▶ _WHAT THIS TASK INVOLVES_
Where a line of the following data contains the string "label", include it in the tally. Report the total alone.

▶ _Web interface edit records_
=== Section Start ===
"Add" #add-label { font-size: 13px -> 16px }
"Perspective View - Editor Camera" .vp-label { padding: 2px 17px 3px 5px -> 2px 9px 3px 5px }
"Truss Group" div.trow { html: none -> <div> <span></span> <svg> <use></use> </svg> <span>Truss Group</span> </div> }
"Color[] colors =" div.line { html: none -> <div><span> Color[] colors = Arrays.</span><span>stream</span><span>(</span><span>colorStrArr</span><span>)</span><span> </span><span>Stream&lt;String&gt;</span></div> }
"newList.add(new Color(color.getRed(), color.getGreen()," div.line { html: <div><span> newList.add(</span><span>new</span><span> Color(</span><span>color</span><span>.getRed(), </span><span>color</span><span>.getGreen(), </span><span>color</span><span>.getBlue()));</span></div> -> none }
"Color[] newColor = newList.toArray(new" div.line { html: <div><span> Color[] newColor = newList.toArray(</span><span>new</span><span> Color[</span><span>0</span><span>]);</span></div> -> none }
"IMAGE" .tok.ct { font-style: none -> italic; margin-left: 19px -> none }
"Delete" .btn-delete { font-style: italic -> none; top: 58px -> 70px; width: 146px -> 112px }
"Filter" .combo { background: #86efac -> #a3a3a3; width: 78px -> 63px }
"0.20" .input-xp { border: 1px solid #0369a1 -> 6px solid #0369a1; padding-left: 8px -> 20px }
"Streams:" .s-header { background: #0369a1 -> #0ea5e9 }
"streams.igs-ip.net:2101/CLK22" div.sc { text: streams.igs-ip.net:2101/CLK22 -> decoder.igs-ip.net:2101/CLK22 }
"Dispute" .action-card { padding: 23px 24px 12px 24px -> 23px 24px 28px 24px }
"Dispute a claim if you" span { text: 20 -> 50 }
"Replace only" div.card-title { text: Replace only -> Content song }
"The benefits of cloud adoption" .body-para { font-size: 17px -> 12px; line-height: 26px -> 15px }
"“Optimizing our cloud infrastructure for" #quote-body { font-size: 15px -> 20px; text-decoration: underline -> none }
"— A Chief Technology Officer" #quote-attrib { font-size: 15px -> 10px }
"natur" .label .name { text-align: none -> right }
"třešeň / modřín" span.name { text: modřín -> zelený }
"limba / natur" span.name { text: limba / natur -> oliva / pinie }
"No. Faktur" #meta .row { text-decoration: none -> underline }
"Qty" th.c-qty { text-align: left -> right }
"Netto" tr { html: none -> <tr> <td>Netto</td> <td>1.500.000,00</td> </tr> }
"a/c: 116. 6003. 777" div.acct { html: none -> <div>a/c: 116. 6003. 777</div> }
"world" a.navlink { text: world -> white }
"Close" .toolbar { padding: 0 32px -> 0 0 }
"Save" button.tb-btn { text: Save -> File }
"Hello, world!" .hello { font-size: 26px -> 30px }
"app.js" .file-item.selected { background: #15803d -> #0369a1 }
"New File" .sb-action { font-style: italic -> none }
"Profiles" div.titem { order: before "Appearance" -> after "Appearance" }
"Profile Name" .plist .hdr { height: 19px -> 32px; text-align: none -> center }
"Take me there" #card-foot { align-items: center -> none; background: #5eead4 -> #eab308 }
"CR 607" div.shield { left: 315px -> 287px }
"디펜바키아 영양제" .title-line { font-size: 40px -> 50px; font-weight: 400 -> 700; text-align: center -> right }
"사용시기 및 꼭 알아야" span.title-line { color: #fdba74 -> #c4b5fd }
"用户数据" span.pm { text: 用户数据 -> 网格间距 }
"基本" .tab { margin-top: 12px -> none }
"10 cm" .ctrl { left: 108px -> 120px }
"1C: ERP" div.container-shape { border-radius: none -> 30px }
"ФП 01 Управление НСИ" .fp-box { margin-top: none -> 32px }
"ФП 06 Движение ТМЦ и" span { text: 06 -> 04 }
=== Section End ===
▶ _OUTPUT OF THE EXERCISE_
3